───── SUPPLIED INFORMATION ─────
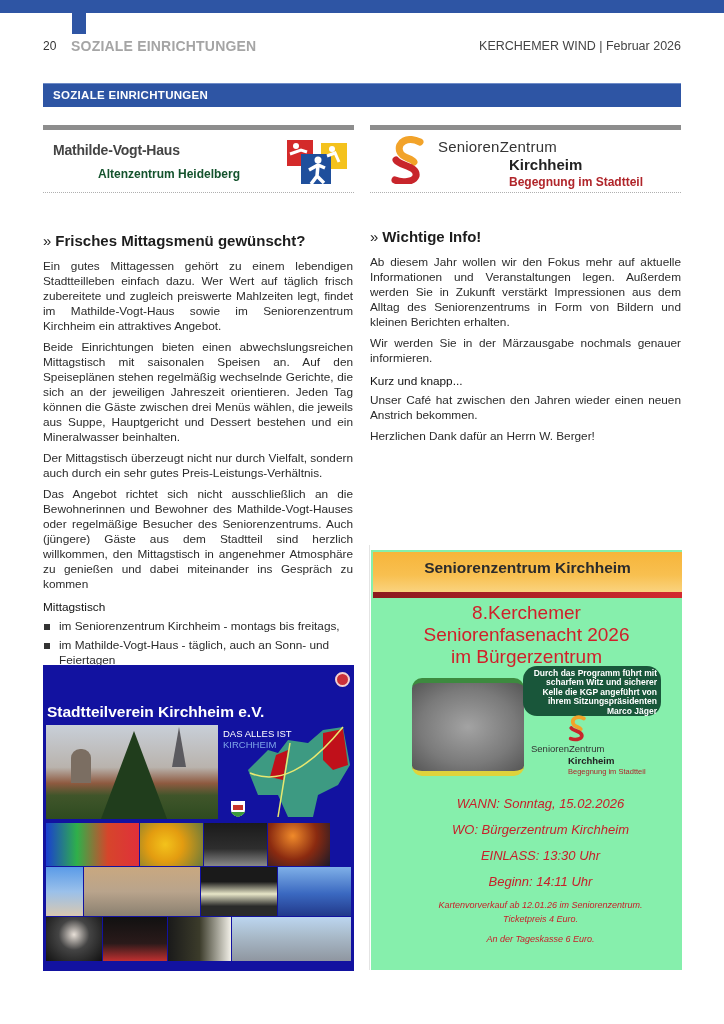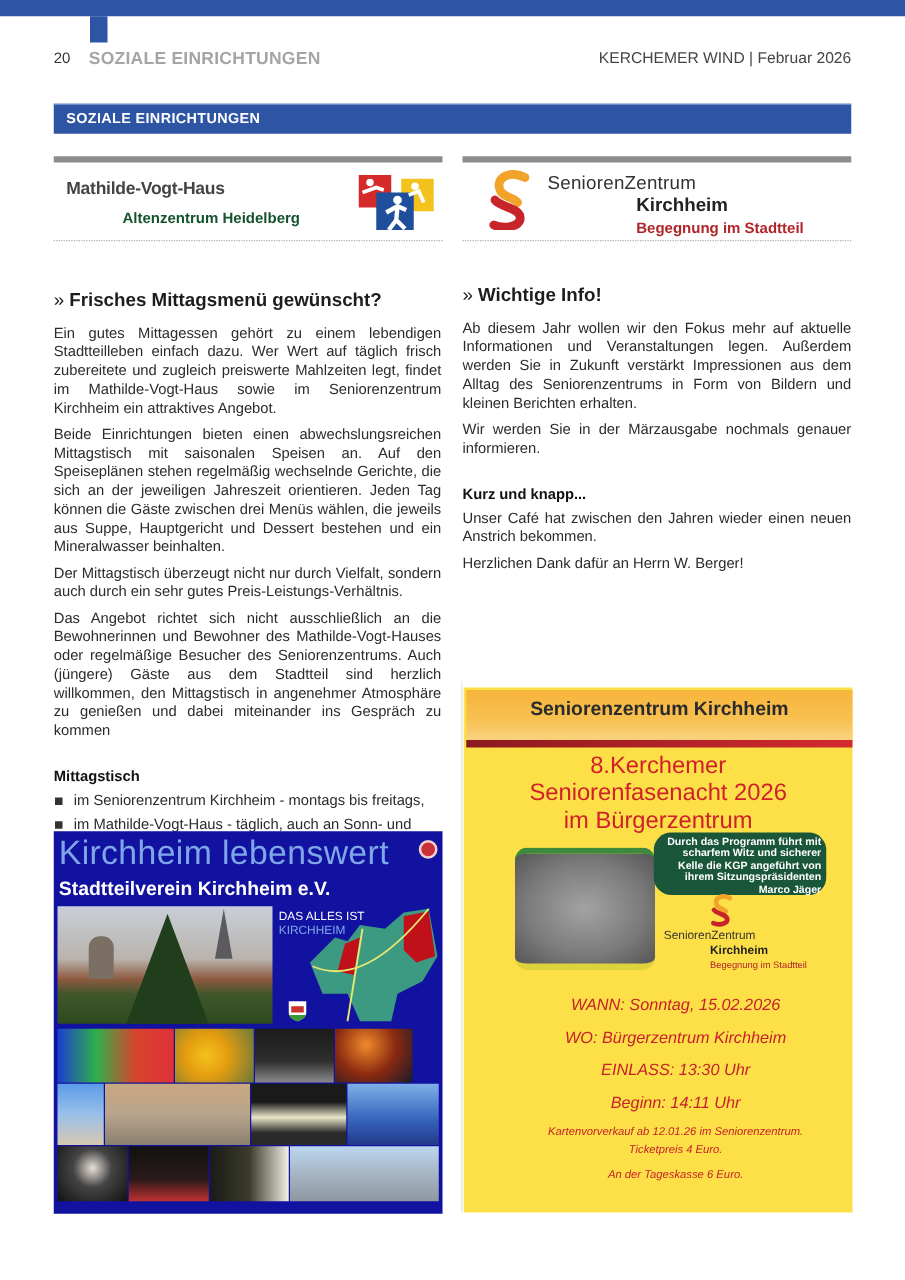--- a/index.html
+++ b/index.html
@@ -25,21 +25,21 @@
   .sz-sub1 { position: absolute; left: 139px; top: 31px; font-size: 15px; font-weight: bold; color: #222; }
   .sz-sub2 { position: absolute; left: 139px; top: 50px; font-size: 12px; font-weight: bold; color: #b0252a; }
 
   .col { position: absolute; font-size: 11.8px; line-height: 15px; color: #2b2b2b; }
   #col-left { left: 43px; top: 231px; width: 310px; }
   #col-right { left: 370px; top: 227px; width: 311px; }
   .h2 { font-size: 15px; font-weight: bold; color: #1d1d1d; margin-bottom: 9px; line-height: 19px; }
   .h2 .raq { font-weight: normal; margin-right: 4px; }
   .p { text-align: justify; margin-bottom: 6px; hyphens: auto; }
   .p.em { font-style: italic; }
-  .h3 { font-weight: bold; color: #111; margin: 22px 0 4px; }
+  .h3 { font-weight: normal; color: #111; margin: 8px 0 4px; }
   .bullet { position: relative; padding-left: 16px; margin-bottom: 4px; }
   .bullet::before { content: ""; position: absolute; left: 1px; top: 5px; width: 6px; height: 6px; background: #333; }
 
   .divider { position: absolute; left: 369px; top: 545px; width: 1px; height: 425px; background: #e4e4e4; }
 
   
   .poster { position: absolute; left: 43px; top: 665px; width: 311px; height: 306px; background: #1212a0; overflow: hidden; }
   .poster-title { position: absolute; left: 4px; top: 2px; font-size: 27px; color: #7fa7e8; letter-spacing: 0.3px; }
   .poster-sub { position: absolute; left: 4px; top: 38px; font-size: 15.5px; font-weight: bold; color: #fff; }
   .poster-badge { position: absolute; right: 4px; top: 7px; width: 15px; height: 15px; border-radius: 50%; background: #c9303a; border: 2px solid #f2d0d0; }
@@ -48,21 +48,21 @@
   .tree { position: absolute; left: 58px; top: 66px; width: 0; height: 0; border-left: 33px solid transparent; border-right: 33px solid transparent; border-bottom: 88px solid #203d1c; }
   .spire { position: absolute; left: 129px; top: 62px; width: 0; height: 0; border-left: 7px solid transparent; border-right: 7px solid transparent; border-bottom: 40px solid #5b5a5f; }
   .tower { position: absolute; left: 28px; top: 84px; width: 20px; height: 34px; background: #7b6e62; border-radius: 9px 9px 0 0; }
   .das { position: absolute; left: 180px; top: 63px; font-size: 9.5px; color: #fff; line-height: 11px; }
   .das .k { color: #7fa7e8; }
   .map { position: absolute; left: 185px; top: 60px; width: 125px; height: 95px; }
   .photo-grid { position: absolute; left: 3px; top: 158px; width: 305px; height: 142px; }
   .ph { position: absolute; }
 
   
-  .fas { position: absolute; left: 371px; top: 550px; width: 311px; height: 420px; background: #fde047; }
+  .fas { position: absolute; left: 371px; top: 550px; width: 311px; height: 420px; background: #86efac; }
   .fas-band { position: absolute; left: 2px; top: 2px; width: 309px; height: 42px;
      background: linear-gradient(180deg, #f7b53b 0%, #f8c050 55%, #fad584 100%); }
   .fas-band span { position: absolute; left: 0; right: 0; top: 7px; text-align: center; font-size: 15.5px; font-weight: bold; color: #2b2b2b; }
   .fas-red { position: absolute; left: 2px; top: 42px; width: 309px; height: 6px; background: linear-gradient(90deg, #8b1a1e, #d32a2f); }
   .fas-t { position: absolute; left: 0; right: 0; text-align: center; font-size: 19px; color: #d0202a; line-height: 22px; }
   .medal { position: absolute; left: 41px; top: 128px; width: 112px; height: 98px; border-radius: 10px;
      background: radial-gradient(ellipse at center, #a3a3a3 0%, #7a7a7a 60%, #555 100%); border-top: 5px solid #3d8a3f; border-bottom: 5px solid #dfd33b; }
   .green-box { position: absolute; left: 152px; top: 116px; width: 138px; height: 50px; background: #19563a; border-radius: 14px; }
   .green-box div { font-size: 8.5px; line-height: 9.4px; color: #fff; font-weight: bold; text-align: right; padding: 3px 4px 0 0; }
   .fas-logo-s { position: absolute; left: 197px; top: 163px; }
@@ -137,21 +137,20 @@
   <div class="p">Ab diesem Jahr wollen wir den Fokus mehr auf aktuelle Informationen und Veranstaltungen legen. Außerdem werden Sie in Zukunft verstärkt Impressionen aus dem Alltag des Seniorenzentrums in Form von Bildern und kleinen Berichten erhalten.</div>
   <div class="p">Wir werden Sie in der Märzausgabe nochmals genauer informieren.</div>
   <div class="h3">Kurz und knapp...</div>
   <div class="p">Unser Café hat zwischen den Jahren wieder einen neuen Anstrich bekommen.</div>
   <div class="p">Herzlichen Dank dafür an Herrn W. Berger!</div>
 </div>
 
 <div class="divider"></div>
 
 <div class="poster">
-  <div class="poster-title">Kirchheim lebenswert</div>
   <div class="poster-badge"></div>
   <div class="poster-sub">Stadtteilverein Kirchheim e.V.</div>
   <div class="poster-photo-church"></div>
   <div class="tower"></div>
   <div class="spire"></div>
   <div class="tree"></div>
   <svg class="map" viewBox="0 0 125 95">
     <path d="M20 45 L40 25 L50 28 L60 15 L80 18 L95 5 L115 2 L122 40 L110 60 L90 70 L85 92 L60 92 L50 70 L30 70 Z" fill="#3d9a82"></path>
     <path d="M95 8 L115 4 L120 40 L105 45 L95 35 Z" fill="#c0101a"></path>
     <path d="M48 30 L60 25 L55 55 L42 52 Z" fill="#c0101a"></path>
─────
▶ [TASK DESCRIPTION] Filter the entries by the string "weight" and copy each matching line.

▶ [REPLY TO THE TASK]
   .sz-sub1 { position: absolute; left: 139px; top: 31px; font-size: 15px; font-weight: bold; color: #222; }
   .sz-sub2 { position: absolute; left: 139px; top: 50px; font-size: 12px; font-weight: bold; color: #b0252a; }
   .h2 { font-size: 15px; font-weight: bold; color: #1d1d1d; margin-bottom: 9px; line-height: 19px; }
   .h2 .raq { font-weight: normal; margin-right: 4px; }
-  .h3 { font-weight: bold; color: #111; margin: 22px 0 4px; }
+  .h3 { font-weight: normal; color: #111; margin: 8px 0 4px; }
   .poster-sub { position: absolute; left: 4px; top: 38px; font-size: 15.5px; font-weight: bold; color: #fff; }
   .fas-band span { position: absolute; left: 0; right: 0; top: 7px; text-align: center; font-size: 15.5px; font-weight: bold; color: #2b2b2b; }
   .green-box div { font-size: 8.5px; line-height: 9.4px; color: #fff; font-weight: bold; text-align: right; padding: 3px 4px 0 0; }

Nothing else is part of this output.